I’m sad to leave, I really enjoyed my time there and so I leave with a heavy heart and a head full of possibilities. I’ve had strong interest in both Sydney and Melbourne about coming back and developing Australia as a touring territory with the exciting potential to make work here too – mission accomplished.


Yesterday Daniel and I sat down over a iced coffee to number crunch the possibility of bringing Camp and The Worst of Scottee to Perth, Adelaide and Sydney but a sad truth emerged – the numbers don’t quite add up.

The fringe model here is even more difficult than Edinburgh. Not only do the house expect a guarantee, a door split (usually 60/40 or 70/30 if you come with kudos) you also need to front the cost of marketing, advertising and registration and to top it all the fringe take a percentage of your ticket price too.

This was $3 of every ticket at Adelaide Fringe in 2013 with the costumer paying a $3 transaction fee. Since 2014 the promoter is expected to hide this cost, meaning a whopping $6 of your ticket price goes directly to the fringe.

I have many problems with this – not only is this deceptive to the audience but it means ticket prices are even higher in a culture that already has $30 tickets as the norm, thus making the arts for the blue collar elite.

The nature of Aussie fringe means the artist is likely to not be paid and front the bill should the show make a loss… without the artist there is no fringe.

What do you get for your $6 a ticket? Well not much because there are 900 other shows to look after - of course you are in the programme, on their website and they’ll tweet about you  when they can.

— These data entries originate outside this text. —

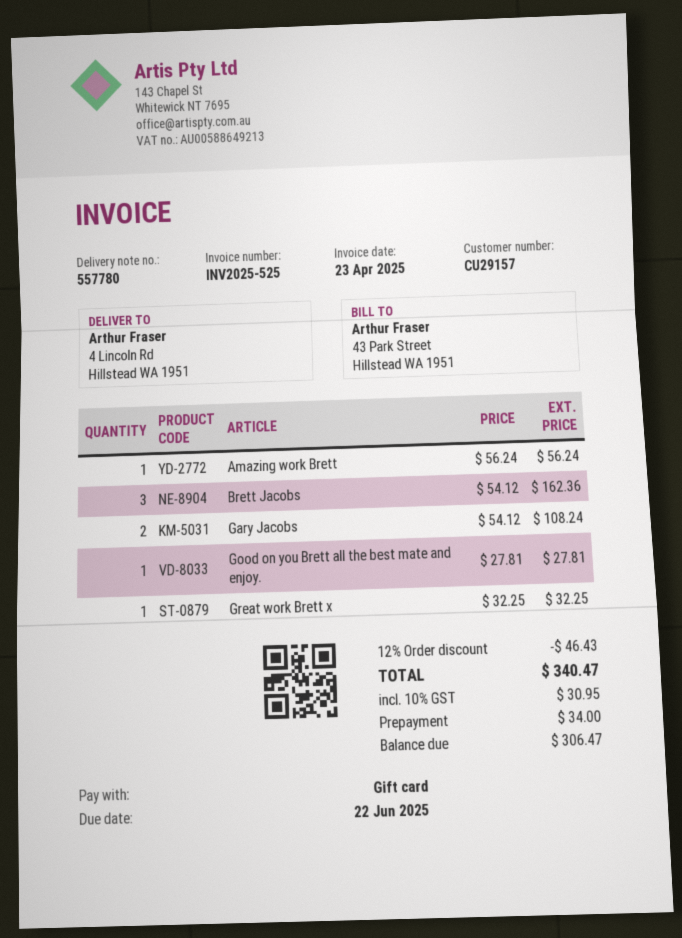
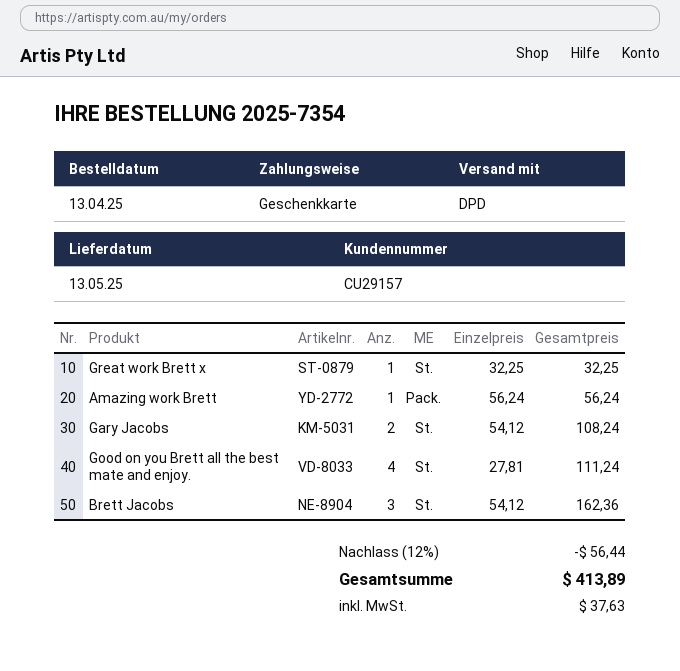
Good on you Brett all the best mate and enjoy.: 1 x 27.81 = 27.81 -> 4 x 27.81 = 111.24
discount: 12% = 46.43 -> 12% = 56.44
tax: 30.95 -> 37.63
total: 340.47 -> 413.89

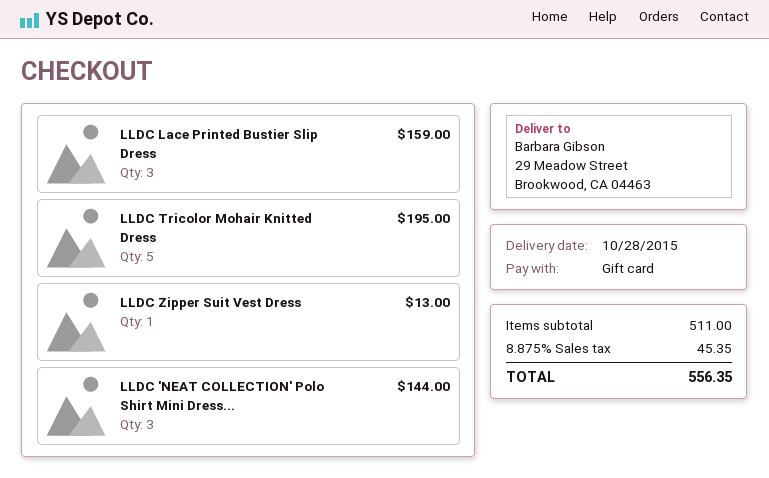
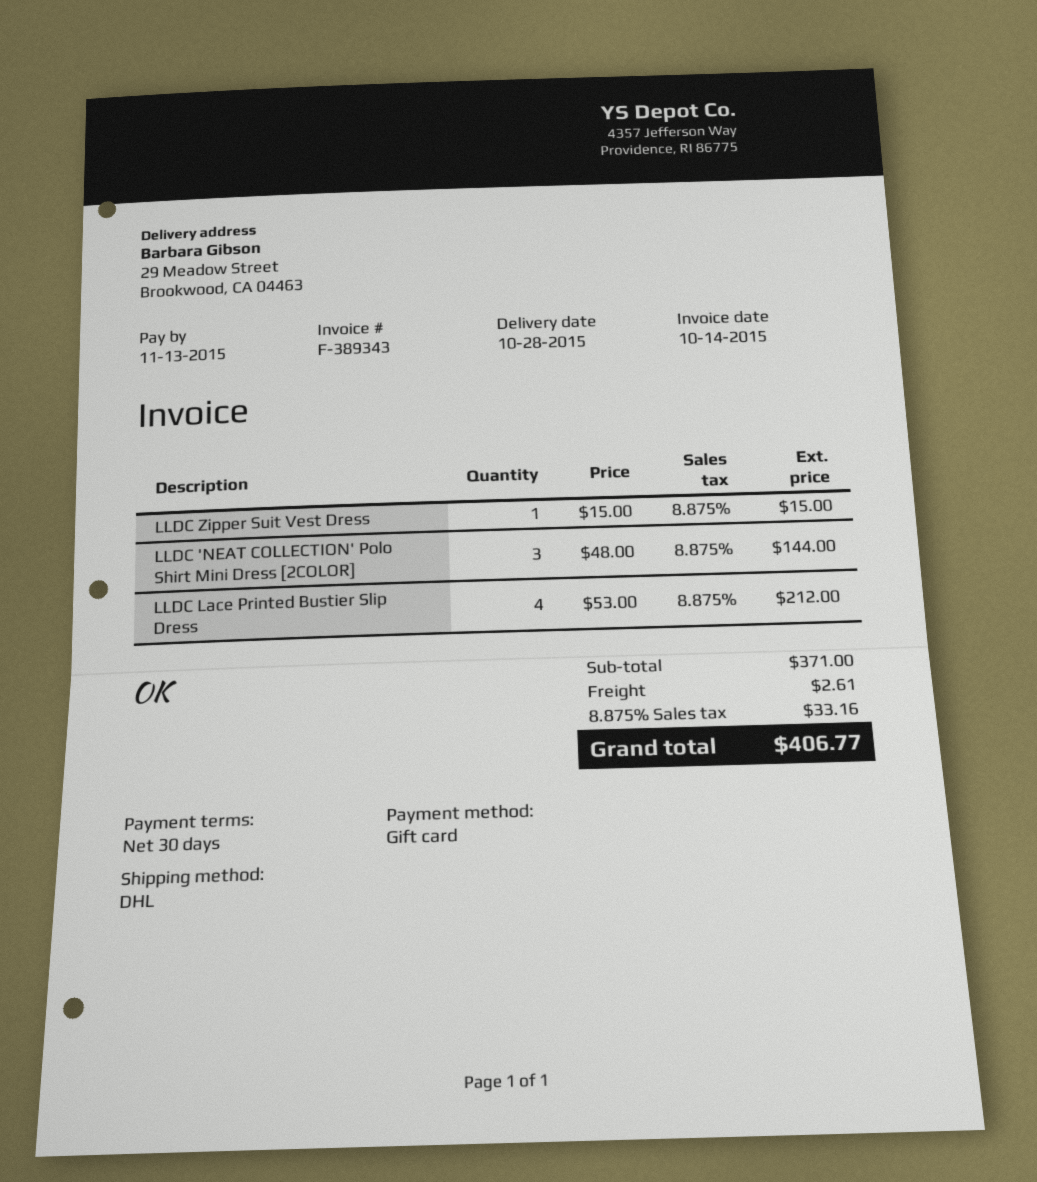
LLDC Lace Printed Bustier Slip Dress: 3 for 159.00 -> 4 for 212.00
LLDC Tricolor Mohair Knitted Dress: 5 for 195.00 -> none
LLDC Zipper Suit Vest Dress: 1 for 13.00 -> 1 for 15.00
subtotal: 511.00 -> 371.00
shipping: none -> 2.61
tax: 8.875% = 45.35 -> 8.875% = 33.16
total: 556.35 -> 406.77

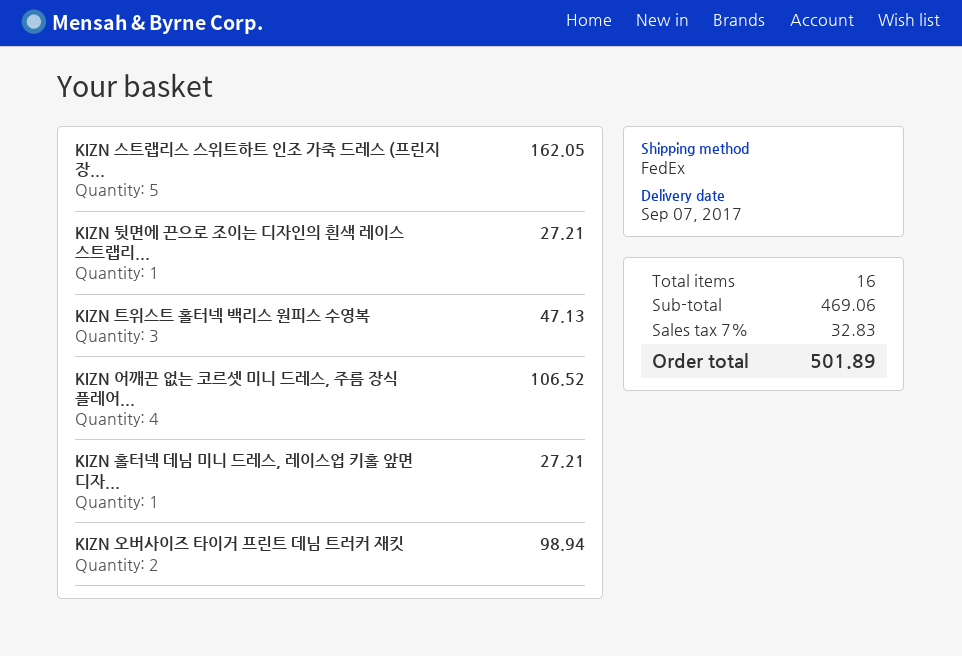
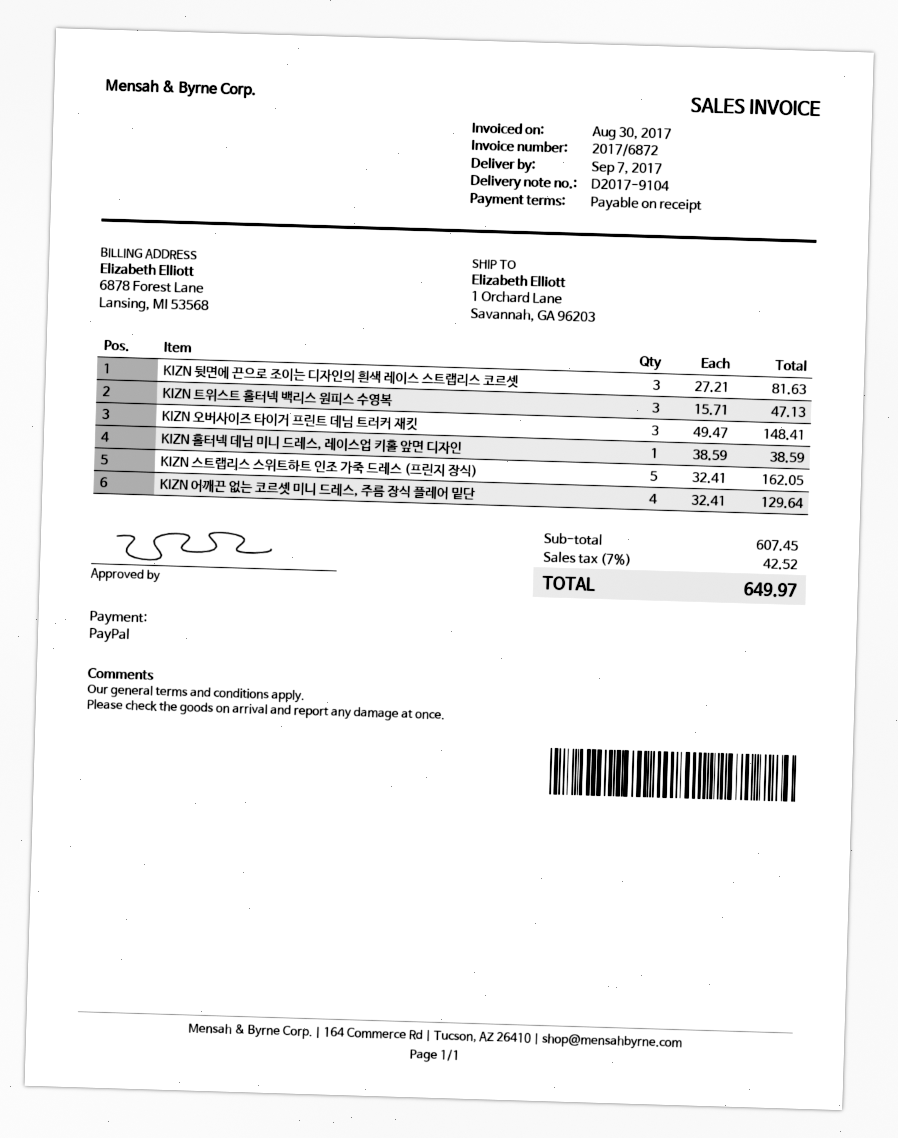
KIZN 뒷면에 끈으로 조이는 디자인의 흰색 레이스 스트랩리...: 1 for 27.21 -> 3 for 81.63
KIZN 어깨끈 없는 코르셋 미니 드레스, 주름 장식 플레어...: 4 for 106.52 -> 4 for 129.64
KIZN 홀터넥 데님 미니 드레스, 레이스업 키홀 앞면 디자...: 1 for 27.21 -> 1 for 38.59
KIZN 오버사이즈 타이거 프린트 데님 트러커 재킷: 2 for 98.94 -> 3 for 148.41
subtotal: 469.06 -> 607.45
tax: 7% = 32.83 -> 7% = 42.52
total: 501.89 -> 649.97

So why do artists here put up with it? Most programming in Australia happens under a festival, season or fringe banner. Apparently it’s difficult to reach audiences outside of these models but I don’t buy that – it just takes more effort. We’re just starting to see this culture emerge in the UK with everyone and their dog producing miro-festivals or thematic seasons - this is informing the work that’s being made.

Luckily I am a bit more established than some fringe artists and can be a bit shrewd with festival programmers.

However, to make Camp work here I need to bring 3 UK artists over. I need to find some funding to cover the flights - I’m determined to make that happen.

I think you need to have a three-tiered approach to making the figures add up here…

1.   Sponsorship / Subsidy – anything you can get from funding to hotel or flight sponsorship, it will help lower costs (I met some amazing people at Ruth’s long table event at Big Huey’s Diner – a Melbournite meet up and networking event designed to enable such things to happen)

2.   Back of House – get work workshopping, teaching, consulting etc. during the day to keep the pennies coming in. Sell merch – most variety shows here live off merch money

3.   Realistic Forecasting – don’t assume your show will sell out. Your budget should reflect a 20% capacity and breaking even is a success

On a more personal level this leg of the journey has reconnected me with someone I haven’t seen in 8 years, Booby Tuesday. Booby is my drag mother – behind every drag queen is a brilliant woman. She taught me how to paint my face, how to thread a sewing machine and how normative is subversive.



I’ve got to put my seatbelt on now because the gays are giving me evils.
Next stop… the city in question - Adelaide.